- THE INPUT -
----------------
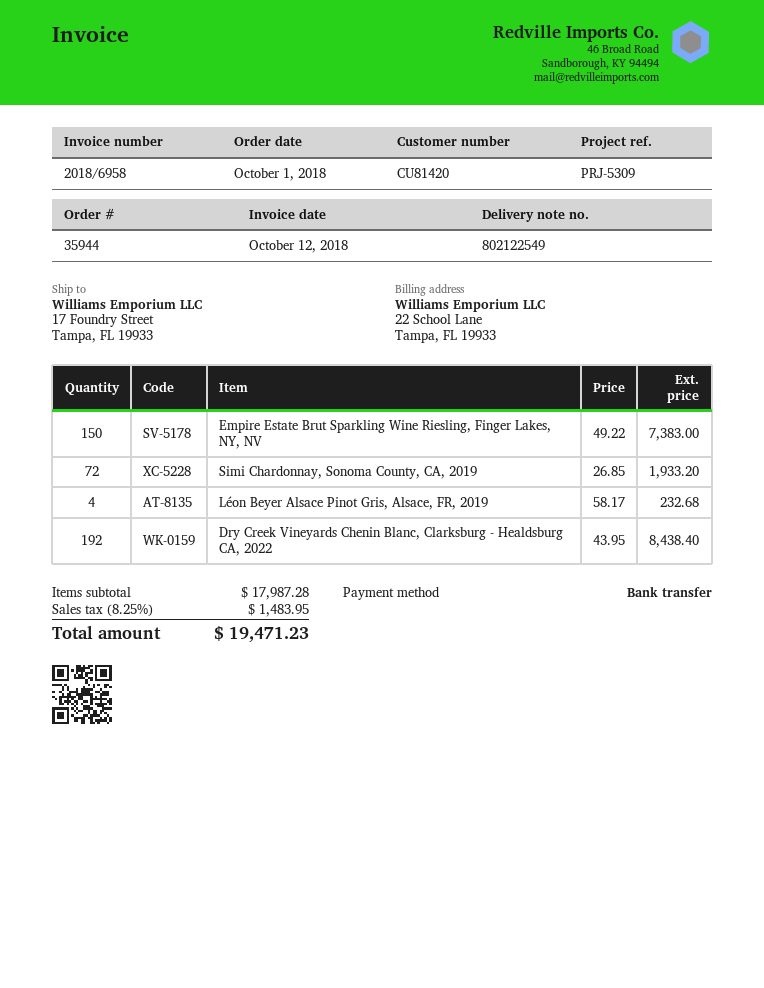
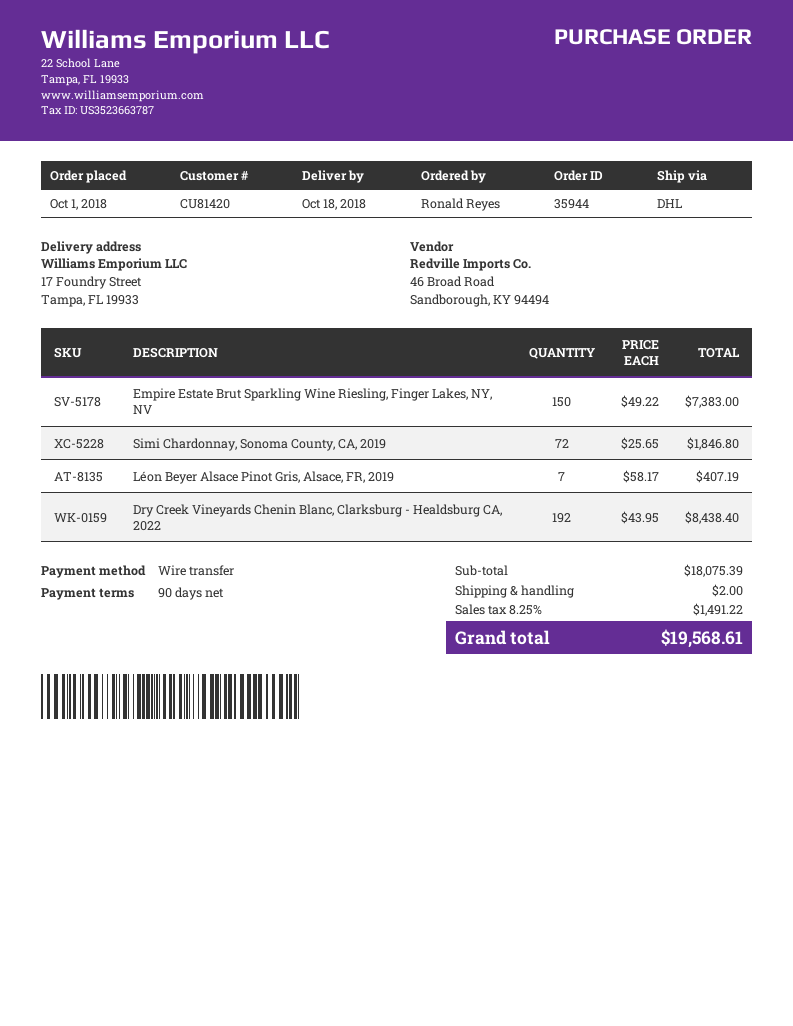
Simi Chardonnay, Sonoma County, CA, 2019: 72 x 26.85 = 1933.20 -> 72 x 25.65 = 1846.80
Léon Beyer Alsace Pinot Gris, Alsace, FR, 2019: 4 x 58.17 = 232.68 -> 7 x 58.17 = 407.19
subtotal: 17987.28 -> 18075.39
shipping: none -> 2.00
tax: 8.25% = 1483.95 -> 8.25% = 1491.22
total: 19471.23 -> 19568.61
----------------
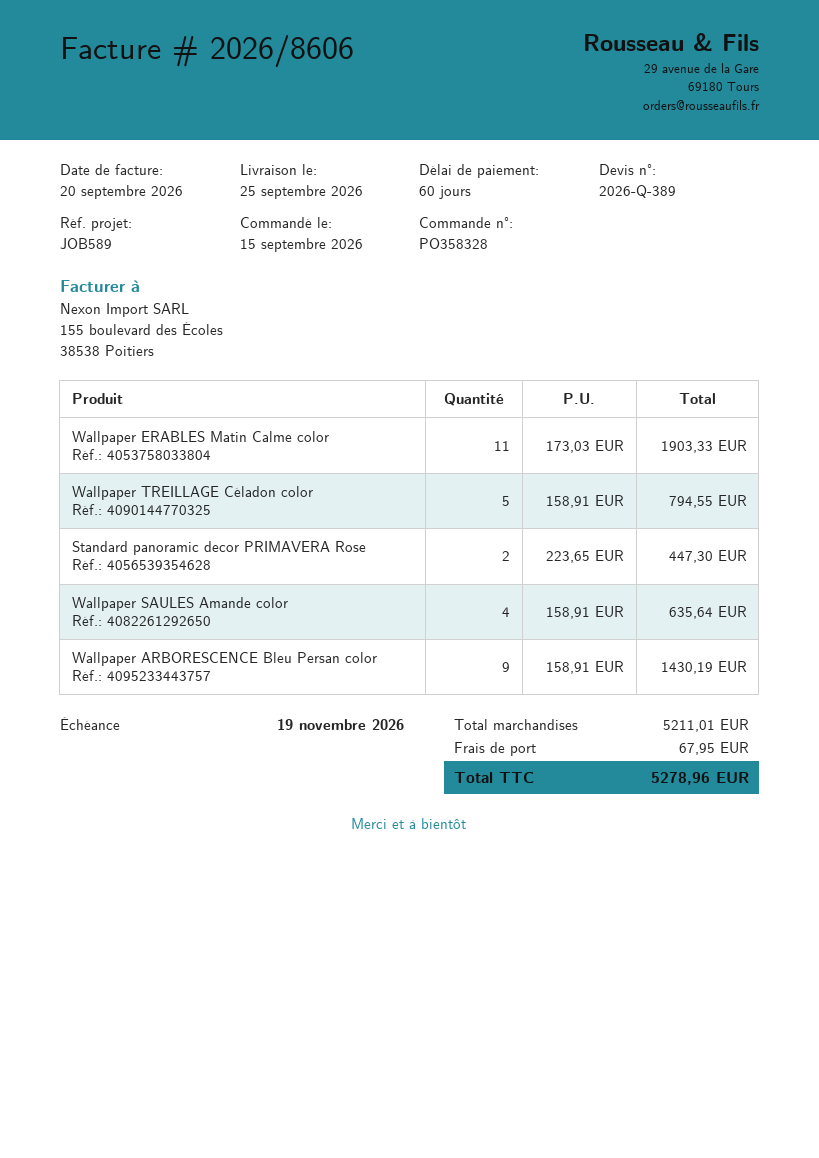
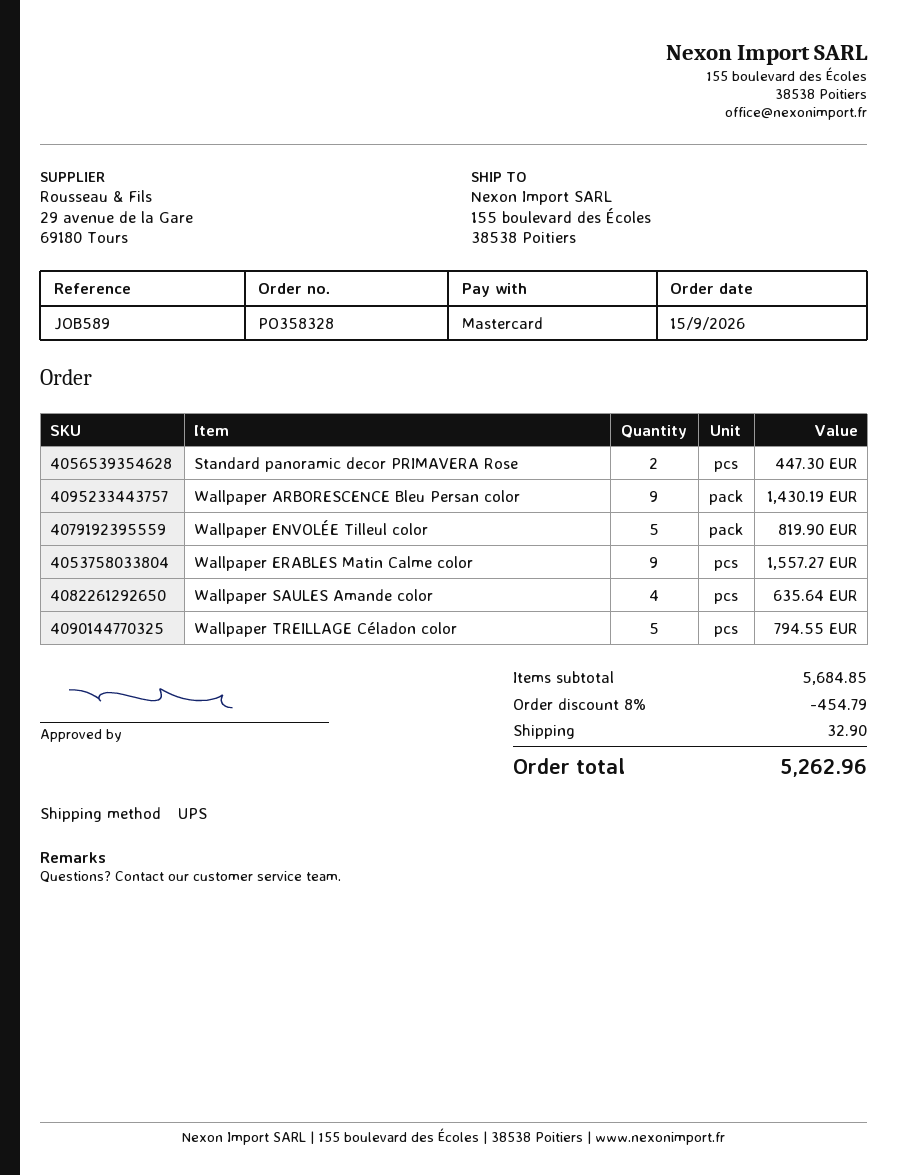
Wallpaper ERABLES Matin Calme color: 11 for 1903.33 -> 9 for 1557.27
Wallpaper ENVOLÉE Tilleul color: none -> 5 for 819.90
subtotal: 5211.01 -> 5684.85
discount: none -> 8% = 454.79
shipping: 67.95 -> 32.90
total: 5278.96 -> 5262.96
----------------
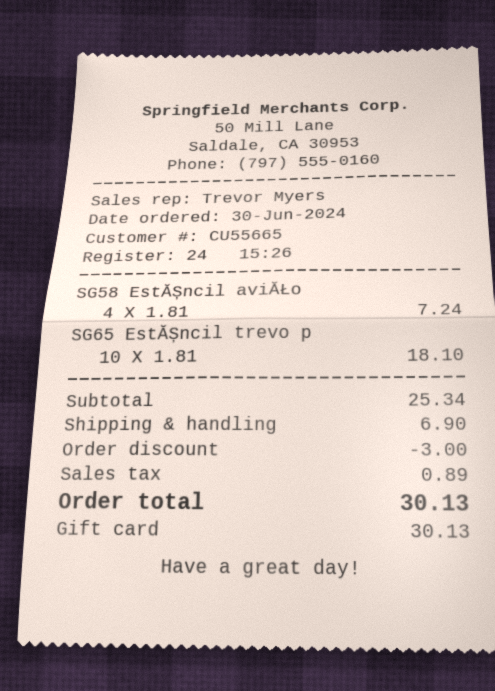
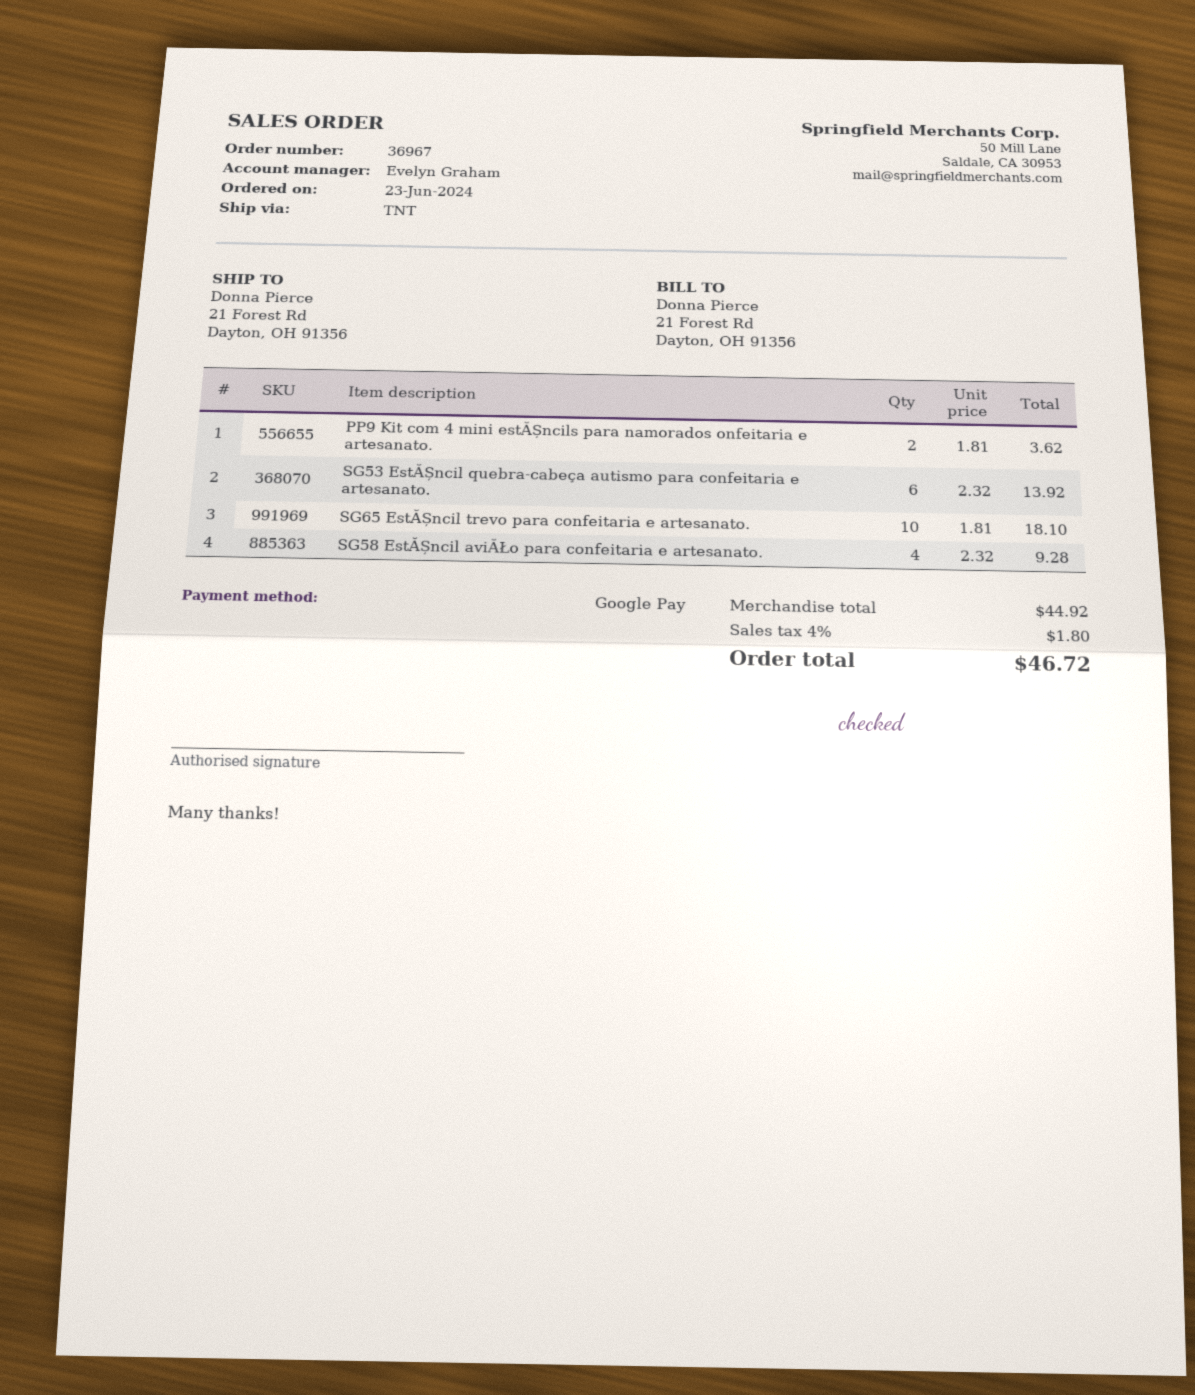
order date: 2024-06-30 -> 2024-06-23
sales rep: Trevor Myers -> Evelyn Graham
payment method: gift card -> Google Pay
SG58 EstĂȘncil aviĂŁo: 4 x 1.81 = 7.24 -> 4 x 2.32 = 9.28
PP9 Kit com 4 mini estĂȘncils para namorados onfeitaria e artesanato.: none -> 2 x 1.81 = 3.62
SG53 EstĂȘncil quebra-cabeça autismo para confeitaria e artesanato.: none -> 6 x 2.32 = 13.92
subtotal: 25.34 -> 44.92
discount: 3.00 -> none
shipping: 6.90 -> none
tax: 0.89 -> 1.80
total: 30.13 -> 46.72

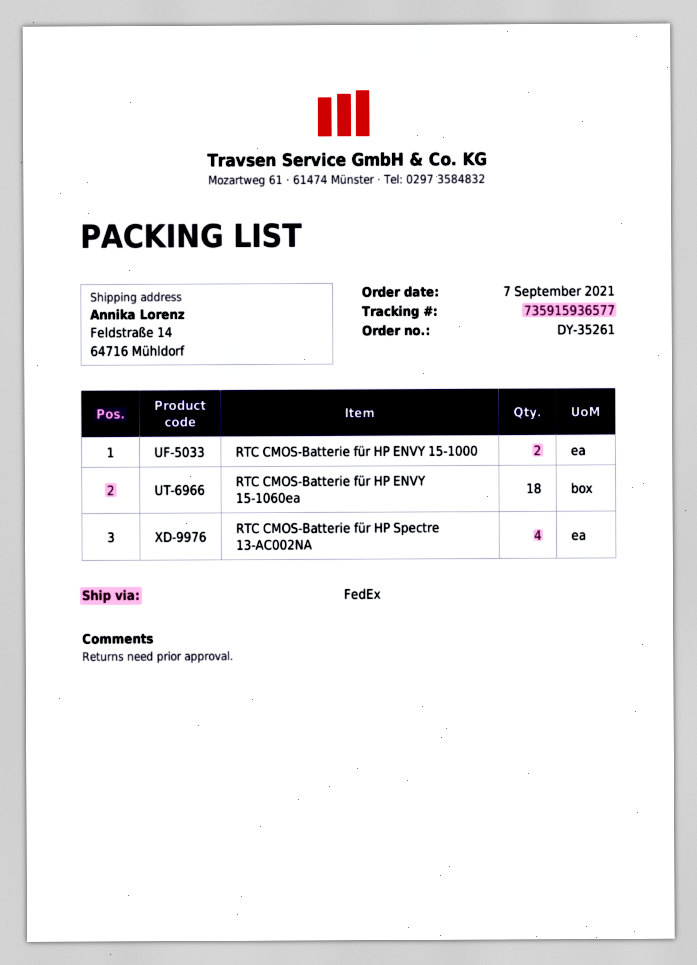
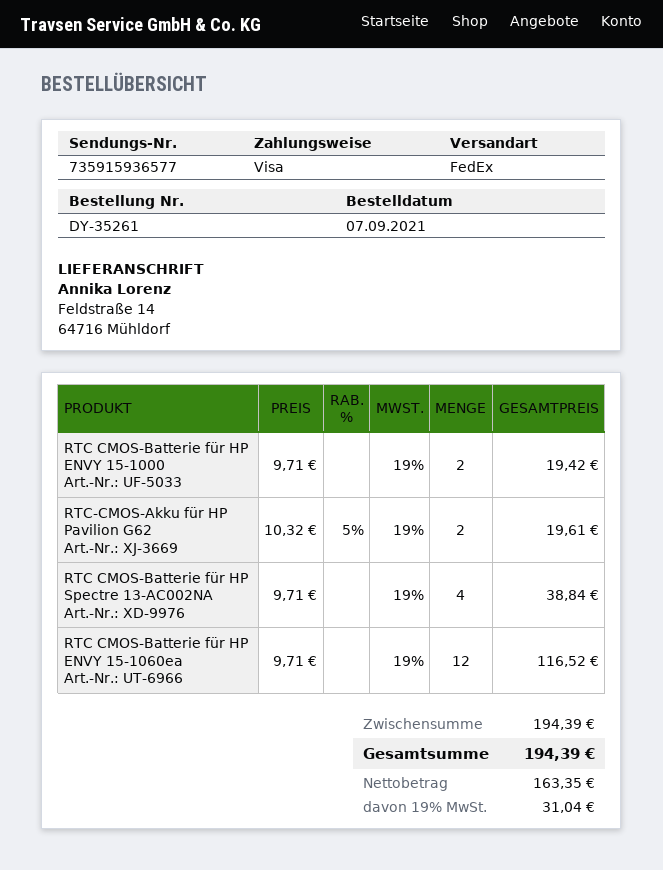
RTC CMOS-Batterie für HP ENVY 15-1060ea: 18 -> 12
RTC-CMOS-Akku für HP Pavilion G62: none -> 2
----------------
- WORK TASK -
Which lines of the material contain "shipping"? List them.

- COMPLETED TASK -
shipping: none -> 2.00
shipping: 67.95 -> 32.90
shipping: 6.90 -> none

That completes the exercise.